More than 5,000 high-resolution images of the Dead Sea Scrolls are now online at www.deadseascrolls.org.il. From the announcement by the Israel Antiquities Authority:

On the occasion of the 65th anniversary of the discovery of the Dead Sea Scrolls, the Israel Antiquities Authority and Google are pleased to launch today the Leon Levy Dead Sea Scrolls Digital Library website, www.deadseascrolls.org.il. The public is invited to experience, view, examine, and explore this collection of over 5000 images of Dead Sea Scrolls, in a quality never seen before.

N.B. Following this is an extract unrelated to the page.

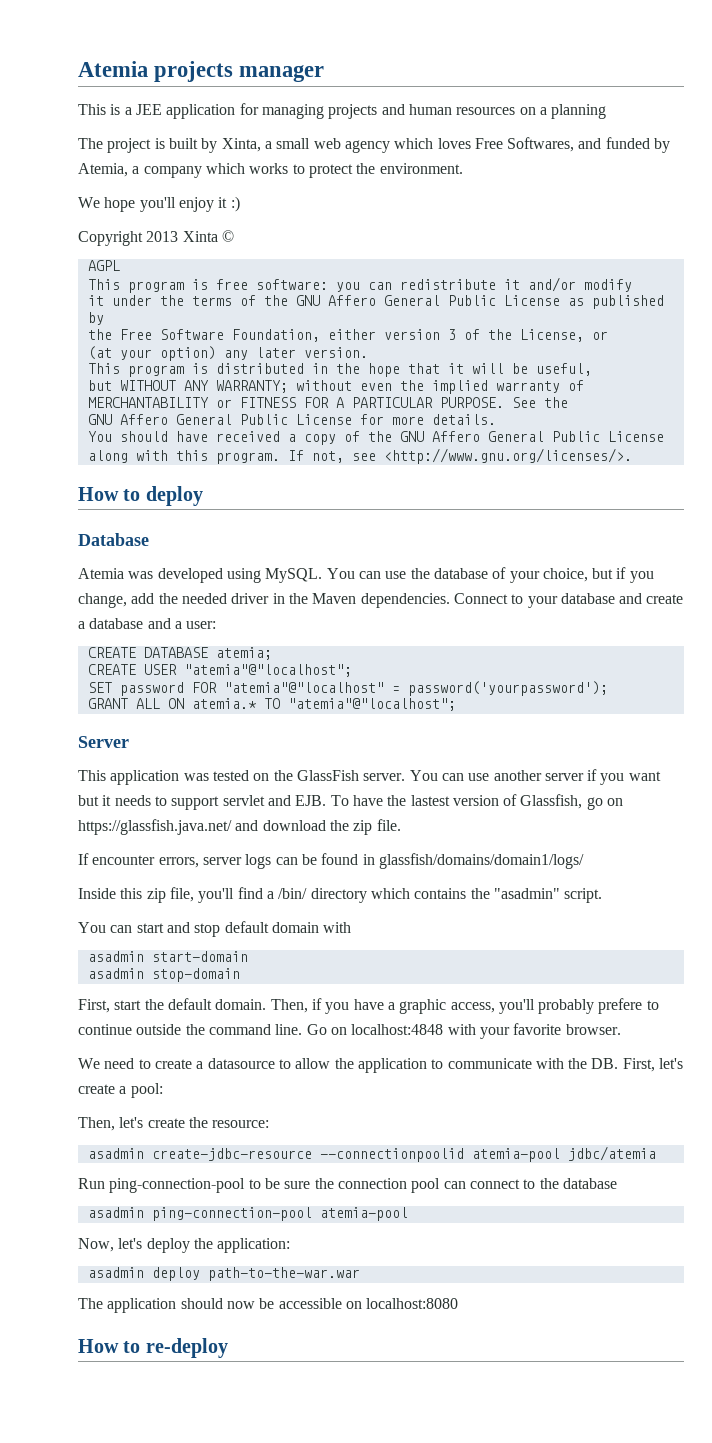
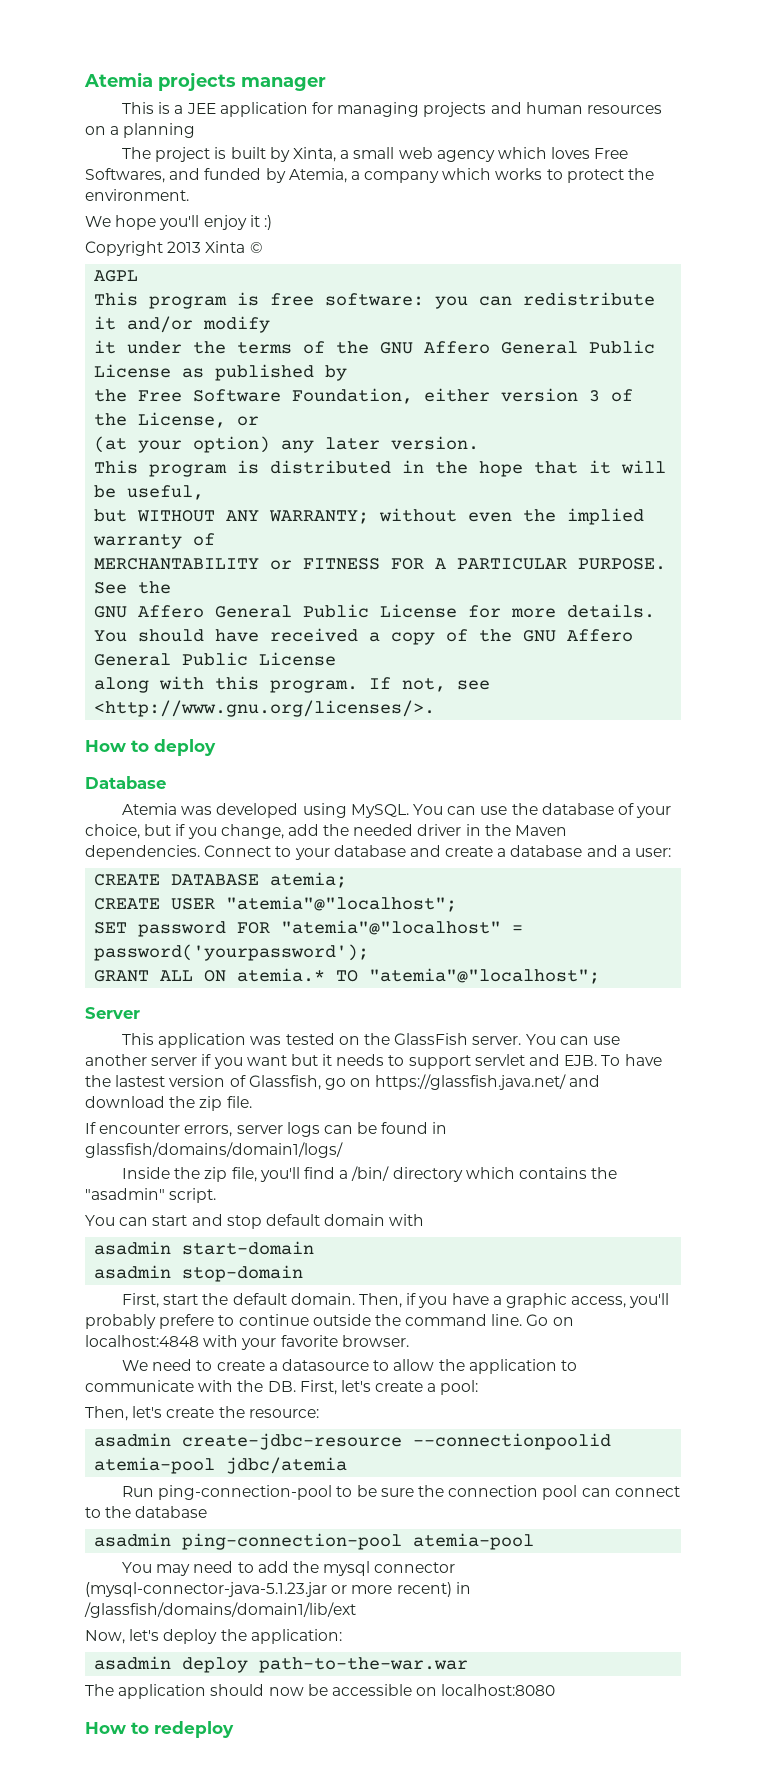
[120,888,143,899] this -> [174,1167,201,1179] the
(408, 1214) none -> [122,1561,456,1576] [85,1582,471,1597] [84,1602,356,1618] // You may need to add the mysql connector (mysql-connector-java-5.1.23.jar or more recent) in /glassfish/domains/domain1/lib/ext
[145,1338,228,1358] re-deploy -> [154,1721,234,1738] redeploy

The library was assembled over the course of two years, in collaboration with Google, using advanced technology first developed by NASA. It includes some 1000 new images of scroll fragments; 3500 scans of negatives from the 1950s; a database documenting about 900 manuscripts, two-thousand years old, comprising thousands of scroll fragments; and interactive content pages. It enables scholars and millions of users worldwide to reveal and decipher details hence invisible to the naked eye. The site displays infra-red and color images at a resolution of 1215 dpi, at a 1:1 scale, equivalent in quality to the original scrolls. Google has provided hosting services and use of Google Maps, image technology and YouTube. The project was made possible by an exceptionally generous grant from the Leon Levy Foundation, and further contribution by the Arcadia Fund, as well as the support of the Yad Hanadiv Foundation.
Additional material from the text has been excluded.